Lifting the Curtain on Behind-the-Scenes Anecdotes

September 02, 1996|ZAN DUBIN | TIMES STAFF WRITER

COSTA MESA — You think pink satin toe shoes--not high tops--when you think of the Orange County Performing Arts Center. But the hall boasts a backstage hoop that has been on the receiving end of several artists' slam dunks.

"Behind the stage, the stagehands put up a hoop," said the San Francisco Ballet's Justin McMillan. "We discovered it, and we hunted around and found some basketballs, and they let us use it."

This bit of little-known behind-the-scenes lore comes as news even to some staffers.

"What basketball court?" asked Gregory Patterson, the center's spokesman. "I've never seen it.

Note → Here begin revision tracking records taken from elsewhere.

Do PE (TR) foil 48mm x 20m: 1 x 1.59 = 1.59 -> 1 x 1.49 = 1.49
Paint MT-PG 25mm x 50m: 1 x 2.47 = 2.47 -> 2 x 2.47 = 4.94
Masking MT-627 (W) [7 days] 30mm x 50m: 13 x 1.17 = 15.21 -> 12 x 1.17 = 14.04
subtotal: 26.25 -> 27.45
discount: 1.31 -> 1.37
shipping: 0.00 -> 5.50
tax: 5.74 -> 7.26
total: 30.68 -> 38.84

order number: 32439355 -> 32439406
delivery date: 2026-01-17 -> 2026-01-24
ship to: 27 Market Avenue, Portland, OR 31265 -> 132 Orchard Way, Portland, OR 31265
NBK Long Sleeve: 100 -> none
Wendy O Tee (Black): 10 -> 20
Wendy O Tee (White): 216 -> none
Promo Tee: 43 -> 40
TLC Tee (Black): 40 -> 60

But I don't play basketball, so what do I know?"

The surprising, poignant, humorous and even life-threatening goings-on that center audiences don't know about may well provide as much drama as any act onstage at Segerstrom Hall.

Ilona Hirsch, a Beverly Hills orthopedic surgeon hired by touring troupes, has prescribed allergy pills to a dancer who ate too many strawberries, sewed up a performer's tambourine-slashed forehead and last year prevented a Royal Danish Ballet employee with a nasty red blister from developing blood poisoning.

"You can die from blood poisoning," said Hirsch, who put her patient on antibiotics to save the day. "The company told me they were going to make me an honorary Danish citizen or something."

Quick thinking also saved the Sugar Plum Fairy from peril, recalls Patti Fitzpatrick, the San Francisco Ballet's costume supervisor.

During a "Nutcracker" performance in December, an 8-year-old ensemble performer got nervous, soiling her angel costume and creating "a little puddle," Fitzpatrick said.

But before Sugar Plum, about to make an entrance on the spot, could slip, someone thrust a towel into the hand of another tot, who wiped up the spill under cover of the 5-foot-tall, 9-foot-wide hoop skirt worn by Mother Ginger, played by a dancer on stilts.

"You just sort of get through these things," Fitzpatrick said sagely.

Another ballet story, recounted in a local pub during the usual post-performance "bar report," had stagehands roaring with laughter, said Greg Foreman, who lowers scenery from his perch 35 feet above the stage.

Rudolf Nureyev hadn't exactly endeared himself to the crew when he looked at the half-empty stage before a 1988 performance with Paris Opera Ballet and loudly proclaimed that the set for "Cinderella" would never be erected by curtain time.

The set was put up in time, but stagehands weren't feeling any too generous when Nureyev made a private decision to make one entrance through a different door than the one he usually used and on which technicians had their spotlights trained.

"Well," Foreman said, "a couple of stagehands say, 'Oh, no, you don't,' and they take him by the arms and thrust him out onto the stage from the correct door."

The dancer's cape got caught as the door closed.

"And the next thing you know," Foreman said, "there's this foot coming out from the door kicking his frock loose in full view of the audience. We thought it was hilarious, because, to be a star, you have to be somewhat egocentric, and Nureyev had one of the biggest egos I'd ever encountered. I'm sure he thought he could do no wrong."

Developer Henry T. Segerstrom, whose family gave the land on which the center sits, wasn't in the wings that night, but he's seen plenty that few ticket buyers have espied.

The Cold War was still on, Segerstrom recalled, when Oleg Vinogradov, then artistic director of the Kirov Ballet, donned a 10-gallon hat to show a little East-West detente at a private bash at the Ritz-Carlton hotel in Dana Point.

"And then he sang 'Tom Dooley,' and did it very well, with kind of a drone."